Y a-t-il une scène, un passage, qui vous a particulièrement marqué en l’écrivant, par sa difficulté ou son intensité émotionnelle ?
La scène inaugurale de mon livre est assez marquante par l’intensité de la violence qui s’y produit. Elle est malheureusement représentative de ce qui s’est réellement produit. Pour l’écrire, je me suis inspirée des descriptions publiques et témoignages des victimes, en personnalisant l’action à travers la psychologie des personnages qui la vivent, tout en veillant à ce que cela soit fidèle à la chronologie de l’événement. Ce n’est pas tant qu’elle ait été difficile à écrire, mais savoir que de vrais gens ont subi des choses équivalentes, c’est profondément troublant au final.
L’écriture peut-elle réparer ce qui nous échappe ?
Je n’ai pas la prétention de réparer des choses d’une telle ampleur, cependant l’écriture contribue à faire comprendre, à faire ressentir, à créer l’identification. Ainsi, cela peut avoir pour conséquence qu’on aborde différemment des gens qu’on aurait auparavant mis dans des cases, qui auraient été perçus selon une vision stéréotypée.
Finalement, l’exil, de manière personnelle, c’est quoi ? Avez-vous le sentiment que l’exil de vos parents vous a transmis une forme de lucidité que d’autres n’ont pas, ou au contraire ?
L’exil de mes parents et leur militantisme sont deux choses qui m’ont profondément marquée et qui m’ont quelque part été transmises.
Depuis très jeune, les thématiques liées aux migrations et leur impact sur l’identité me traversent, le besoin d’authenticité et le souci de la représentation sont également des éléments importants pour moi.
Je trouve que le parcours des exilés est très intéressant et modifie fortement les gens, bien qu’ils s’en défendent et luttent pour rester fidèles au pays qu’ils ont quitté.
J’ai par ailleurs un rapport avec le réel et la vérité historique qui découlent directement de l’expérience de mes parents, de leur soif de liberté et de justice.
De façon un peu plus personnelle, parlez-nous de la Guinée, de sa capitale, Conakry : on veut tout savoir, par exemple, ce qui nous échappe dans la compréhension de ce pays ?
La Guinée est un pays auquel je suis liée par procuration, je m’y suis finalement assez peu rendue, mais il a une place importante pour moi. Une grande partie de ma famille y vit encore, et malgré le fait que mes parents aient quitté le pays il y a très longtemps, les liens demeurent forts.
Le pays comporte quatre grandes régions, toutes assez différentes par les paysages, les langues et la culture. Je suis personnellement originaire de la région du Fouta Djalon, dans laquelle des Peuls convertis à l’Islam se sont sédentarisés et ont installé un royaume théocratique pendant près de deux siècles. Cette culture est donc très ancrée dans le pays et c’est l’ethnie majoritaire (bien que minoritaire si on réunit toutes les autres).

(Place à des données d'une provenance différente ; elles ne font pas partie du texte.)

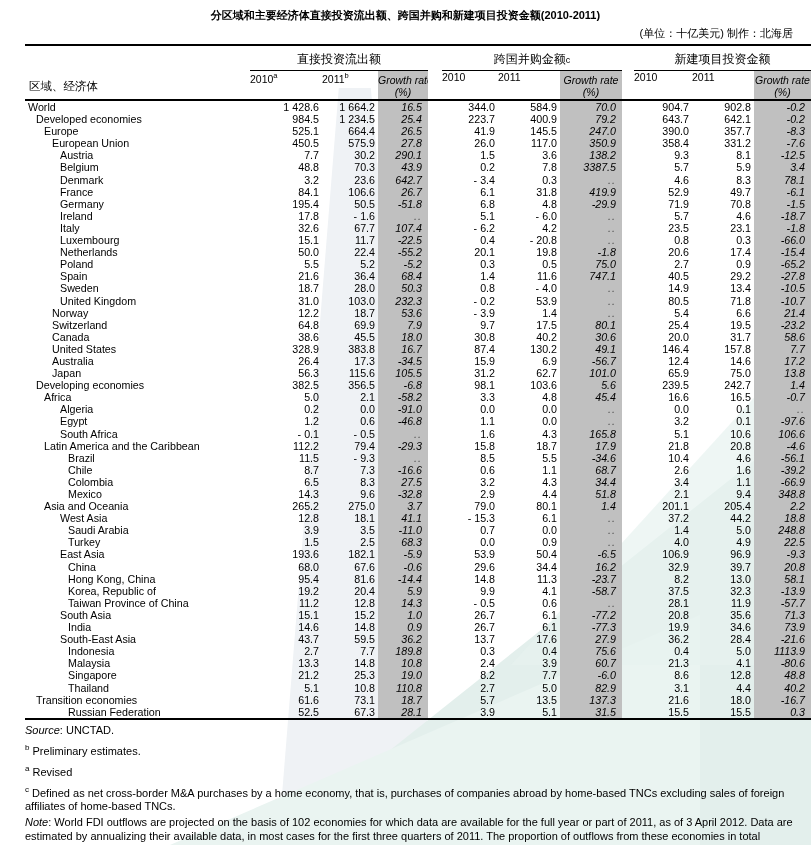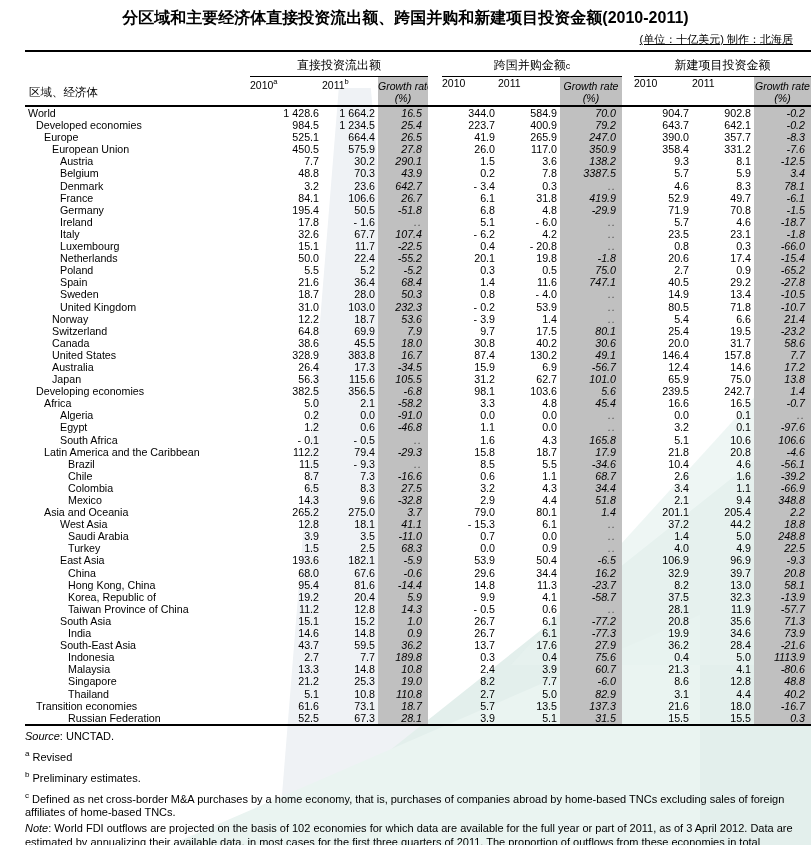"分区域和主要经济体直接投资流出额、跨国并购和新建项目投资金额(2010-2011" .title { font-size: 16px -> 11px }
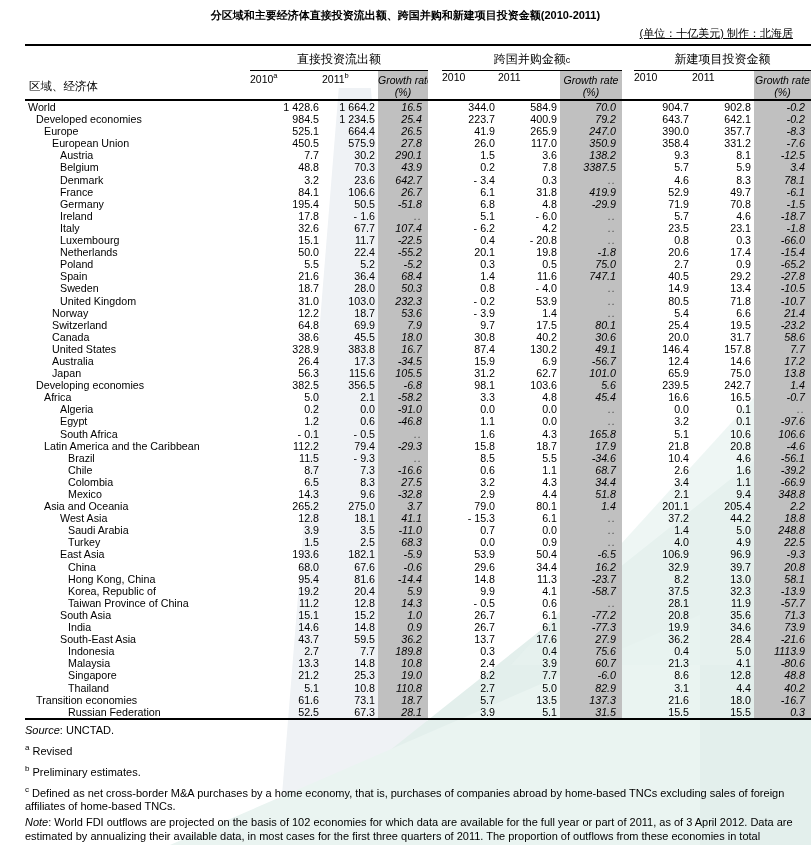"(单位：十亿美元) 制作：北海居" .subtitle { text-decoration: underline -> none }
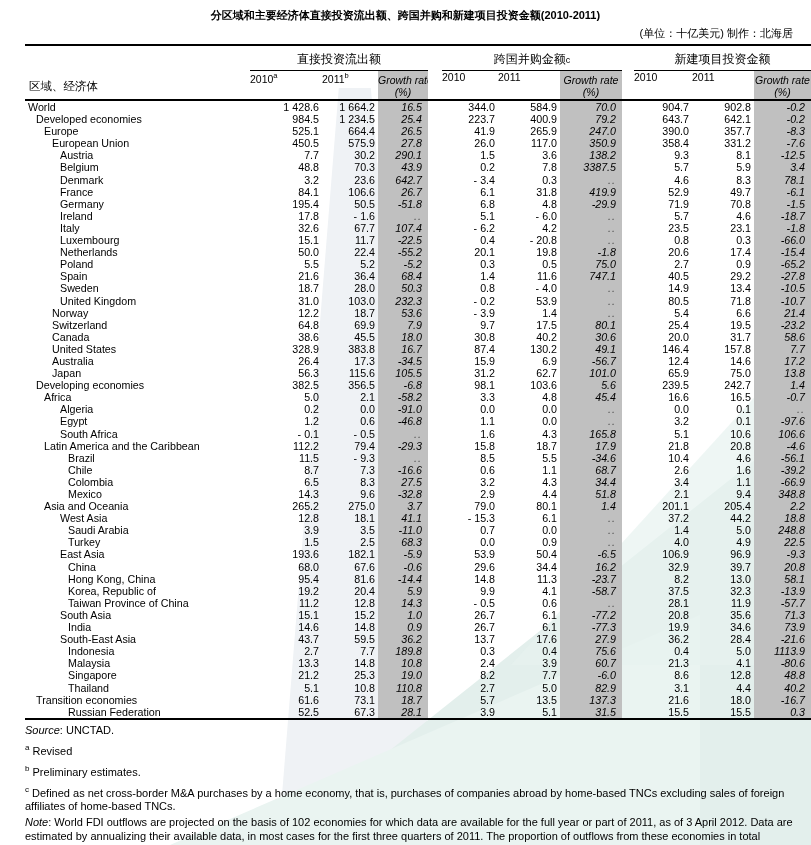"265.9" td.num { text: 265.9 -> 145.5 }
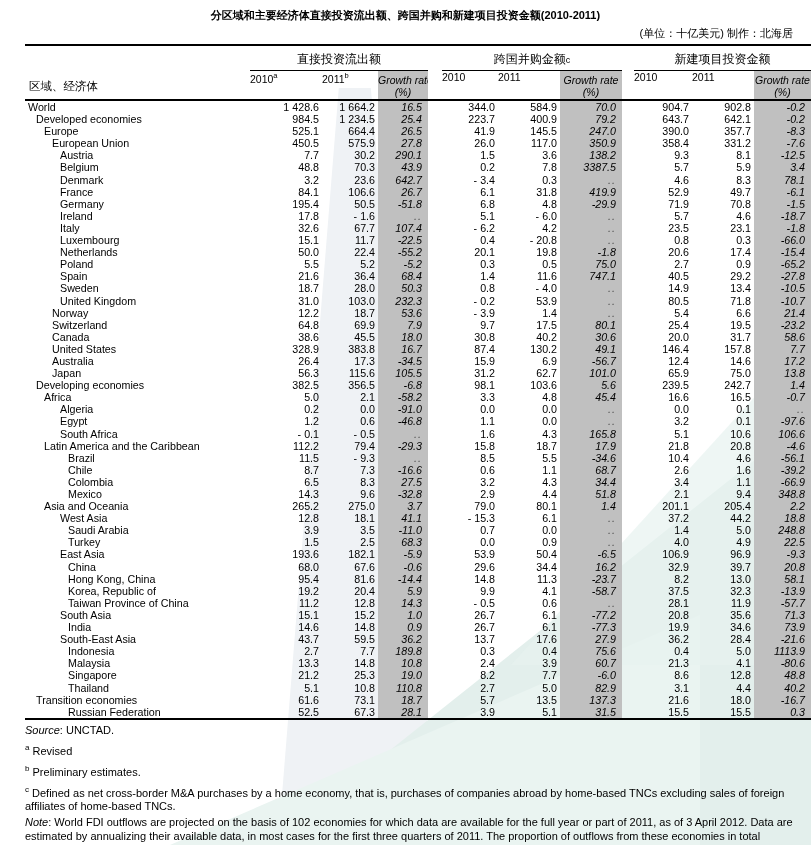"a Revised" div.fline { order: before "b Preliminary estimates." -> after "b Preliminary estimates." }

Conakry est une presqu’île au climat tropical assez humide, cette ville abrite un microcosme qui représente bien toutes les régions du pays. C’est une métropole qui a l’air d’avoir grandi trop vite, avec des communes de banlieue qui s’y sont rattachées récemment. Elle a été le lieu de pouvoir des régimes qui se sont succédés, depuis la colonisation jusqu’aujourd’hui.
La période post-coloniale a été compliquée, du fait de la présidence de Sékou Touré, qui a entraîné le pays dans une révolution marxiste violente et autocratique. Cela a provoqué une vague d’exil d’un million de Guinéens, et bon nombre des cadres du pays sont morts assassinés dans les geôles du camp Boiro.
C’est donc un pays assez affaibli par ce régime dont ont hérité ses successeurs, d’où les difficultés économiques et la tendance à produire des modèles de gouvernance peu démocratiques. Pour autant, cela reste un pays très attachant.